In the realm of treating favorable-risk metastatic renal cell carcinoma (mRCC), recent studies have shed light on the efficacy of immune-oncology (IO) combinations compared to tyrosine kinase inhibitors (TKI). The KEYNOTE-426 and CLEAR trials, among others, have provided valuable data on the outcomes of these treatments.
- KEYNOTE-426 and CLEAR trials showed that approximately one-third of patients had favorable risk mRCC, with median follow-ups of 67.2 months and almost 100 months, respectively. The hazard ratio (HR) for overall survival (OS) in these trials indicated varying degrees of efficacy, with CLEAR showing a promising HR of 0.74.
- CheckMate 214 highlighted the long-term benefits of nivolumab plus ipilimumab in favorable-risk patients, suggesting a reconsideration of its use in this population. Despite initial reservations, the data's maturity over time has led to a shift in perspective regarding its application.

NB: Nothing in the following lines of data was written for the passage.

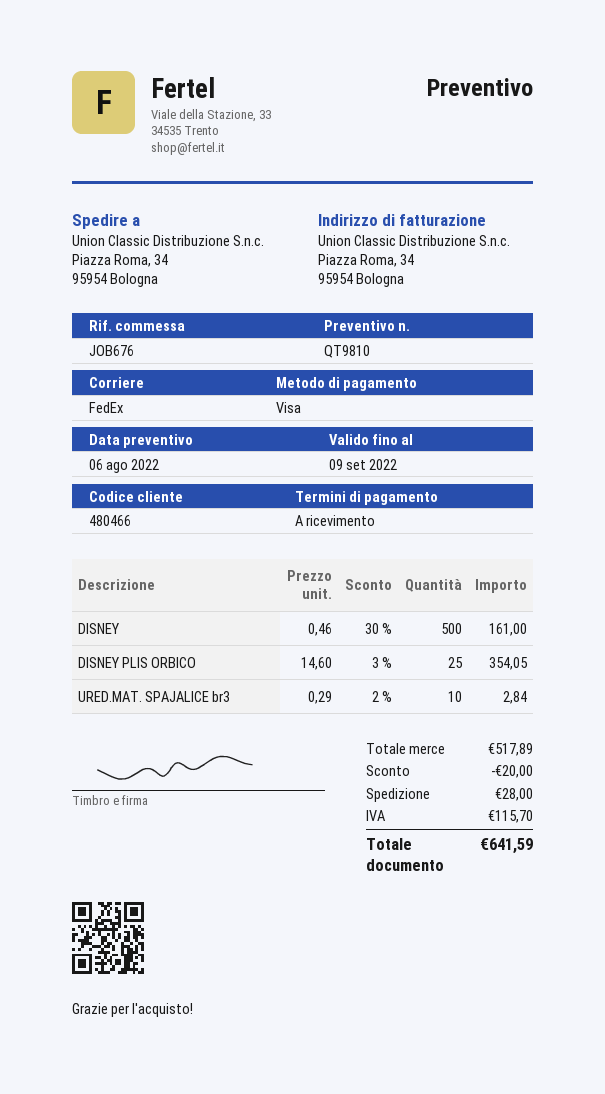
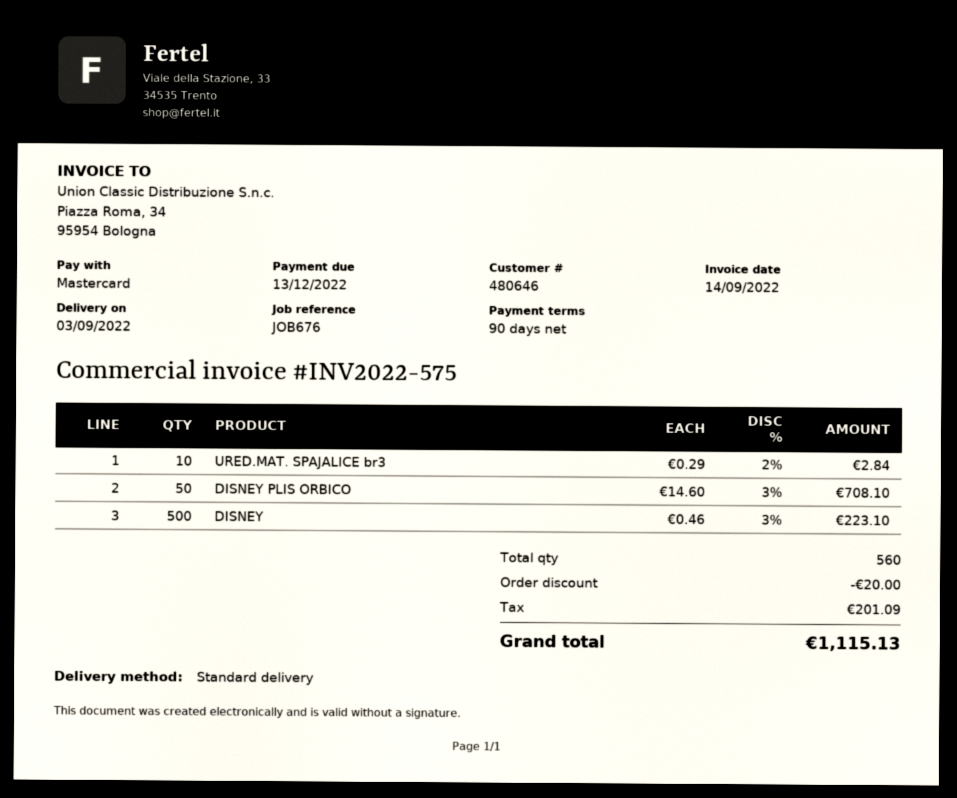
payment terms: on receipt -> 90 days
customer number: 480466 -> 480646
payment method: Visa -> Mastercard
shipping method: FedEx -> standard
DISNEY: 500 x 0.46 - 30% = 161.00 -> 500 x 0.46 - 3% = 223.10
DISNEY PLIS ORBICO: 25 x 14.60 - 3% = 354.05 -> 50 x 14.60 - 3% = 708.10
shipping: 28.00 -> none
tax: 115.70 -> 201.09
total: 641.59 -> 1115.13

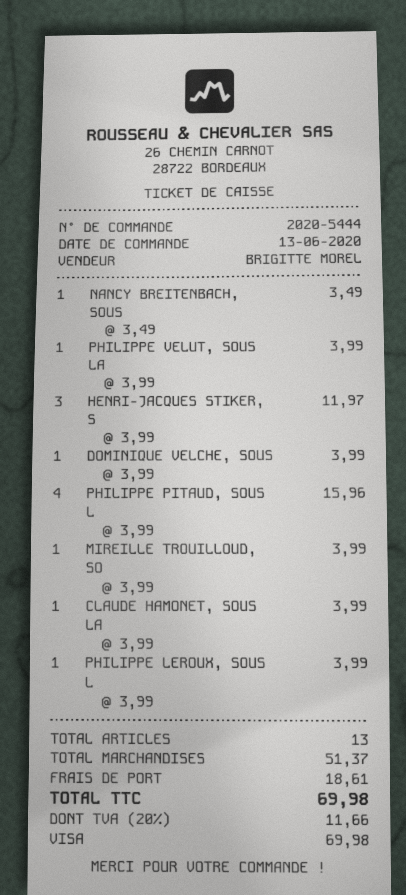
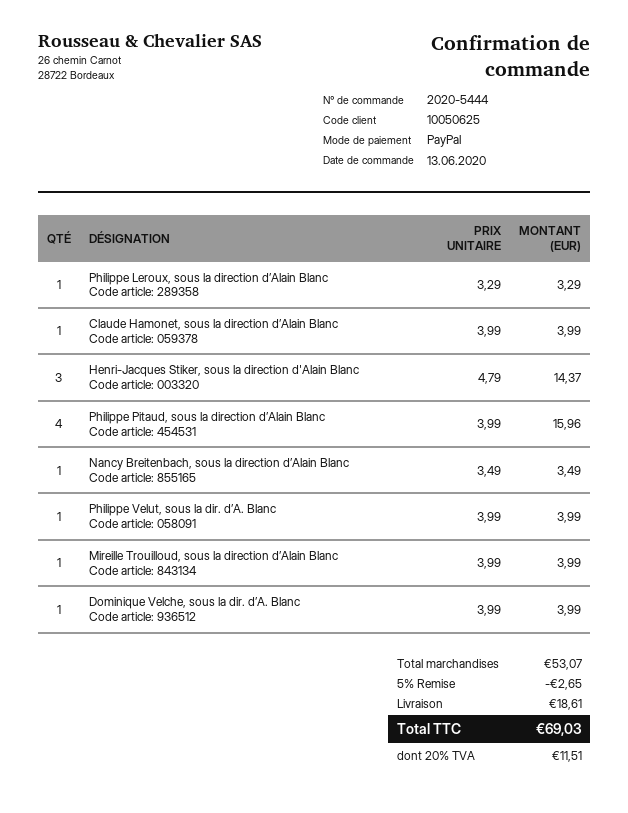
payment method: Visa -> PayPal
HENRI-JACQUES STIKER, S: 3 x 3.99 = 11.97 -> 3 x 4.79 = 14.37
PHILIPPE LEROUX, SOUS L: 1 x 3.99 = 3.99 -> 1 x 3.29 = 3.29
subtotal: 51.37 -> 53.07
discount: none -> 5% = 2.65
tax: 20% = 11.66 -> 20% = 11.51
total: 69.98 -> 69.03

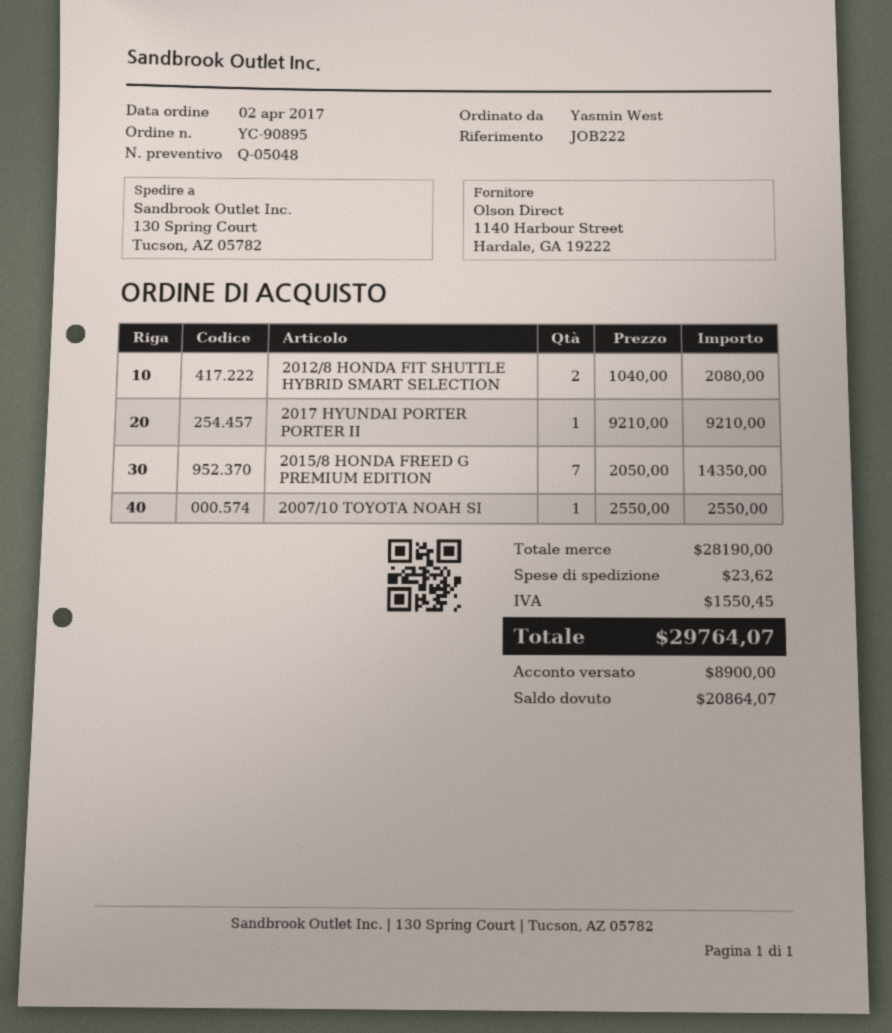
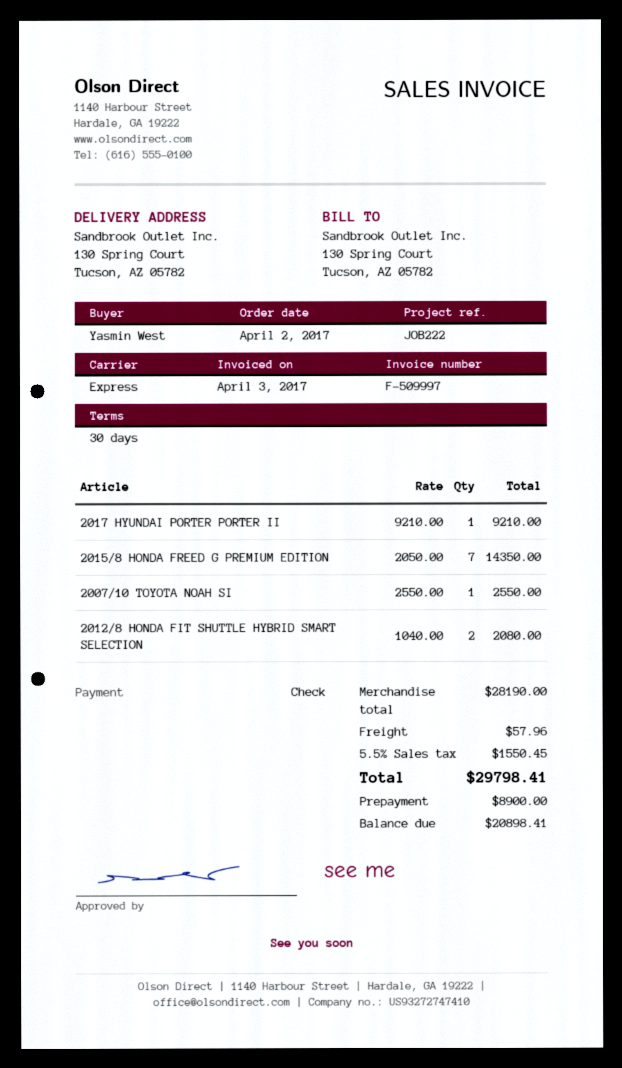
shipping: 23.62 -> 57.96
total: 29764.07 -> 29798.41
balance: 20864.07 -> 20898.41

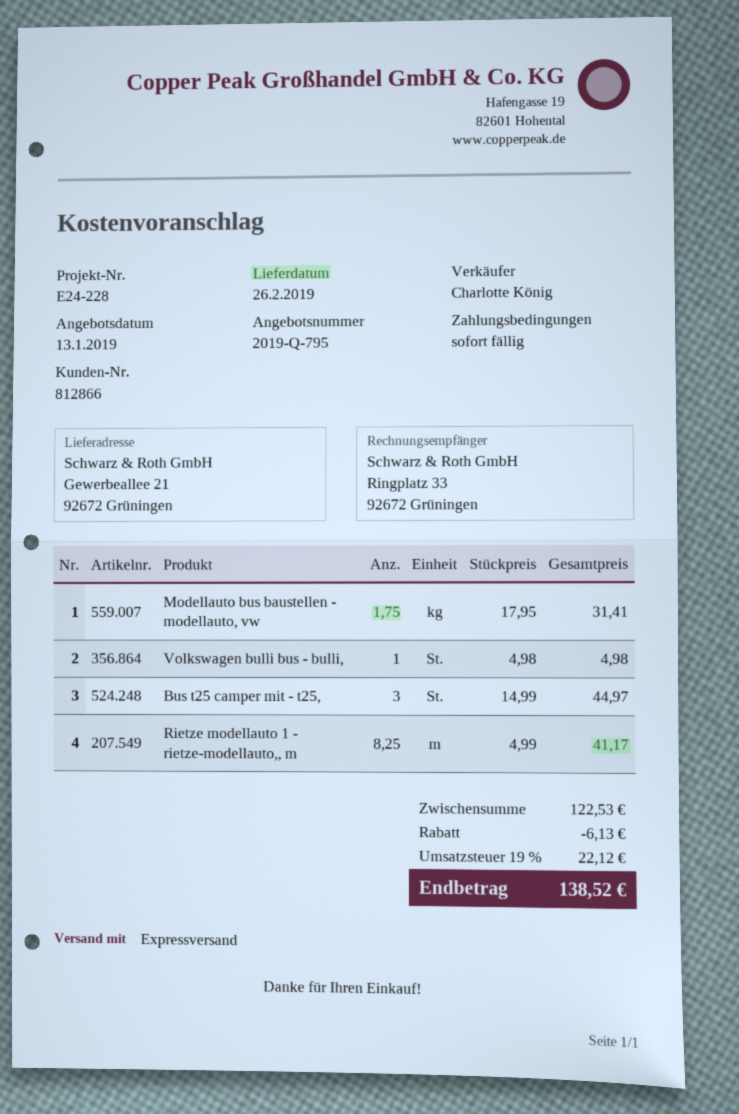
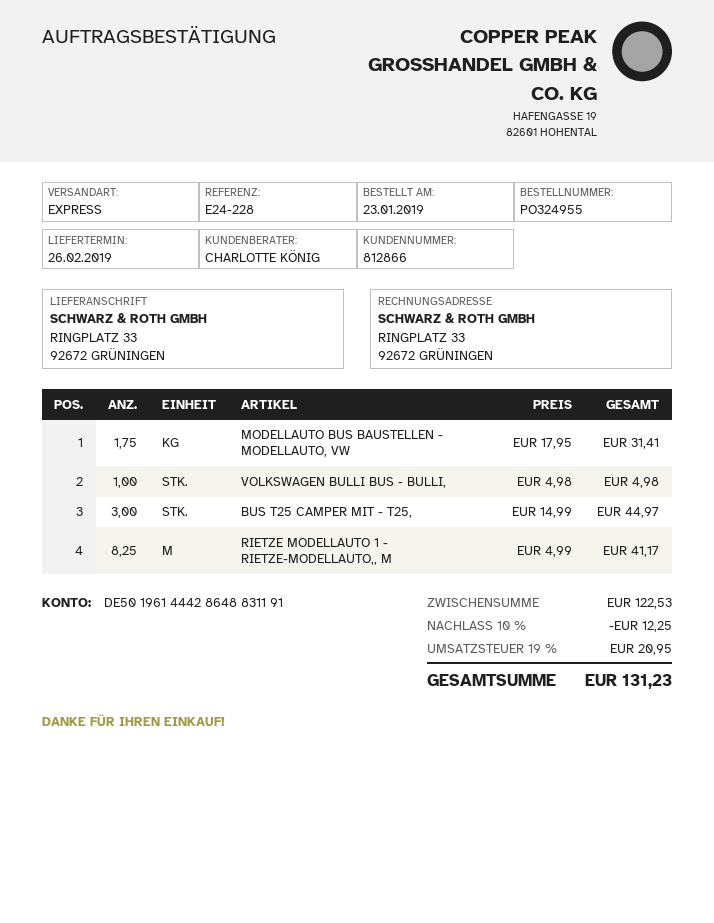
ship to: Gewerbeallee 21, 92672 Grüningen -> RINGPLATZ 33, 92672 GRÜNINGEN
discount: 6.13 -> 12.25
tax: 19% = 22.12 -> 19% = 20.95
total: 138.52 -> 131.23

- Progression-free survival (PFS) and response rates were significantly better for IO/VEGF-TKI combinations compared to sunitinib across studies, with median PFS and objective response rates (ORR) favoring the IO/VEGF-TKI approach. However, the complete response (CR) rate with nivolumab/ipilimumab was notable, doubling in some instances compared to sunitinib.
- The discussion on sequential IO therapy, particularly following adjuvant pembrolizumab, remains inconclusive. Studies like CONTACT-03 have not shown positive outcomes for sequential IO, indicating the complexity of determining the optimal treatment sequence for mRCC patients.
These findings underscore the evolving landscape of mRCC treatment, emphasizing the importance of long-term data in guiding therapeutic decisions. As research continues, the potential for optimizing IO combinations and sequences offers hope for improved outcomes in favorable-risk mRCC patients.